The GDP growth rate, which ranged between 7% and 9% during most years of the last decade, fell below 6.5%
in 2012 and is around 5% in FY 2013 – the lowest in the decade.
Rating agencies like S&P and Fitch lowered their credit rating outlook given the slowdown in GDP growth and
industrial output, widening current account deficit, inflation and fiscal pressures, policy slowdown, etc. However,
certain positive news-flow, especially in the second half of the year, triggered short bursts of optimism.
These included easing in manufacturing inflation, some action on the reforms/policy front, plans to bring the
fiscal deficit below 5%, as well as regulatory changes to increase savings flows.
The country needs to shift from consumption to savings and investment. India has traditionally been a savings-
oriented country, but gross domestic savings as a percent of GDP have declined from the last five-year historical
average of 33-34% to around 31% as of FY 2012.
Within households, the share of financial savings has declined in recent years, while that of physical savings has
risen, coinciding with the increased demand for gold and real estate. In order to spur retail inflows into financial
savings, the government has engaged with asset management companies by initiating several measures like
Rajiv Gandhi Equity Savings Scheme to bring in new equity investors, direct mutual fund plans to reduce fund
costs, reviving distributor interest through incentives, expansion into small towns by increasing fund expense,
flexibility in fund charges, investor awareness initiatives, among others.

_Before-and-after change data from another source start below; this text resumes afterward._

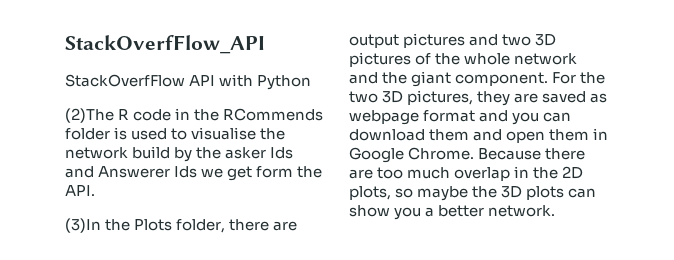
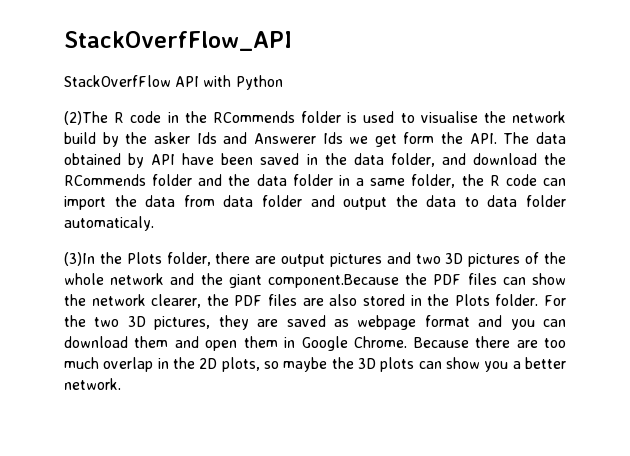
- (2)The R code in the RCommends folder is used to visualise the network build by the asker Ids and Answerer Ids we get form the API.
+ (2)The R code in the RCommends folder is used to visualise the network build by the asker Ids and Answerer Ids we get form the API. The data obtained by API have been saved in the data folder, and download the RCommends folder and the data folder in a same folder, the R code can import the data from data folder and output the data to data folder automaticaly.
- (3)In the Plots folder, there are output pictures and two 3D pictures of the whole network and the giant component.
+ (3)In the Plots folder, there are output pictures and two 3D pictures of the whole network and the giant component.Because the PDF files can show the network clearer, the PDF files are also stored in the Plots folder.

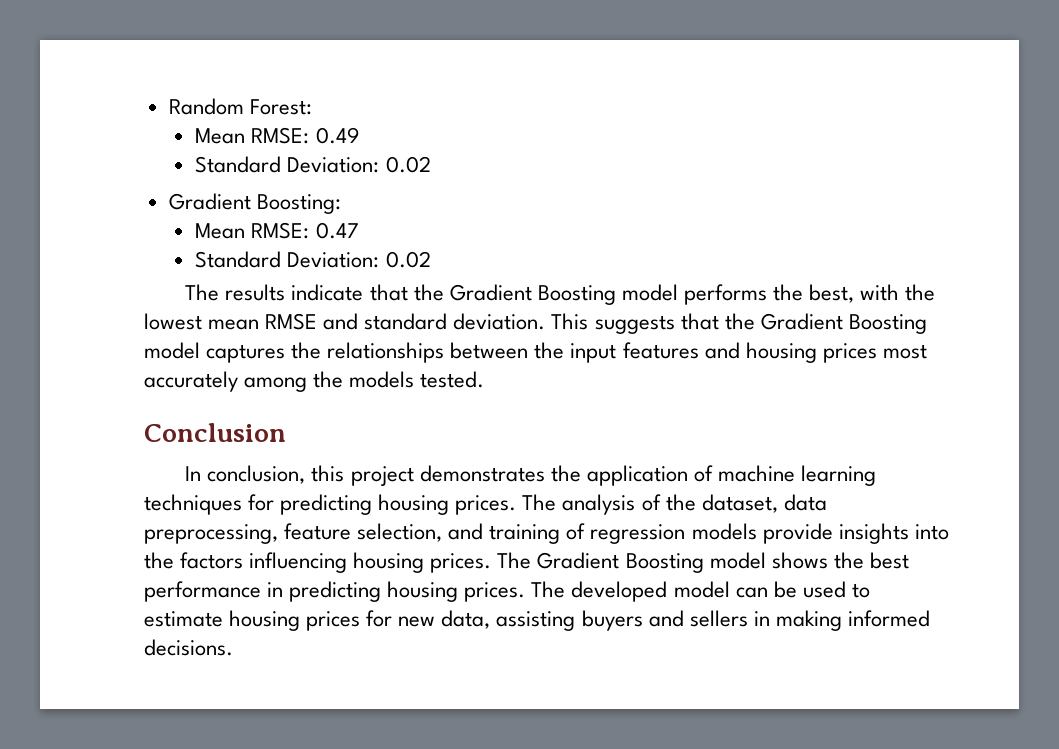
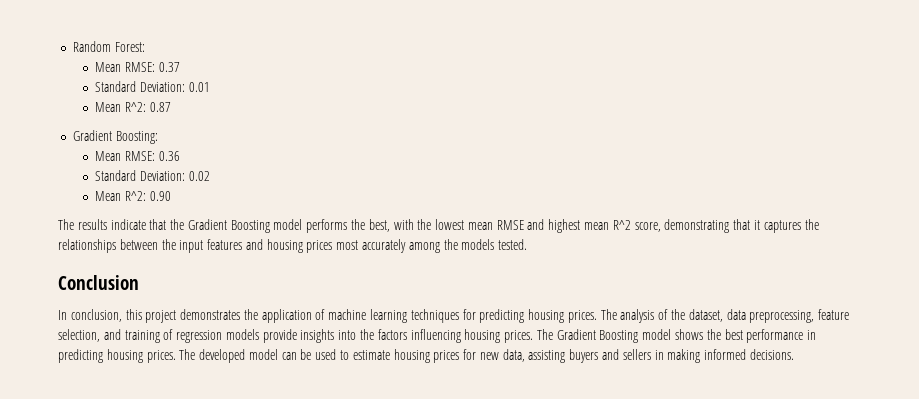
- Mean RMSE: 0.49
- Standard Deviation: 0.02
+ Mean RMSE: 0.37
+ Standard Deviation: 0.01
+ Mean R^2: 0.87
- Mean RMSE: 0.47
+ Mean RMSE: 0.36
  Standard Deviation: 0.02
+ Mean R^2: 0.90
- The results indicate that the Gradient Boosting model performs the best, with the lowest mean RMSE and standard deviation. This suggests that the Gradient Boosting model captures the relationships between the input features and housing prices most accurately among the models tested.
+ The results indicate that the Gradient Boosting model performs the best, with the lowest mean RMSE and highest mean R^2 score, demonstrating that it captures the relationships between the input features and housing prices most accurately among the models tested.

India also needs deep changes in its real economy. The need to balance coalition politics took its toll on the
speed of reforms. This, along with environment clearance issues, regulatory delays, inflation and the global
slowdown contributed to the slowdown in the investment cycle by companies.
Tight monetary policy kept the cost of borrowing high. Infrastructure development was slow due to regulatory
delays and challenges of PPP models (Public-Private Partnership) and long-term funding sources for
infrastructure projects. Industrial output remained subdued for most part of the year. New projects slowed down
and a number of existing projects are currently stalled, facing delays.
Initiation of some reforms since Sept 2012, even at the risk of snapping ties with coalition partners, raised some
cheer. The government also set up a Cabinet Committee of Investment as a single window to clear large
projects, and is further working towards public spending projects. However, reviving the investment cycle would
also demand sustenance of the reforms engine, a more involved decision-making with state governments on
issues related to land, resources, closer monitoring of stalled projects and systematic reduction of the cost of
funds to catalyze further investments.
CURRENT ACCOUNT TROUBLE
India’s growing integration with the global economy meant that global economic weaknesses impacted demand
for exports, while the import bill was affected by price and demand trends in oil, gold, coal, etc as well as
depreciation in the Indian rupee (INR). Oil imports have risen to approximately 80% of total oil demand.
Apart from consumption, the demand for gold also shot up due to its perception as a relatively better investment.
The trade deficit is about 10% of nominal GDP. Capital inflows from foreign portfolio investors gave some
cushion, though these flows are inherently volatile. Consequently, the current account deficit as a percent of
GDP increased from a historic average of between 1% and 2% to over 4%, putting pressure on the INR.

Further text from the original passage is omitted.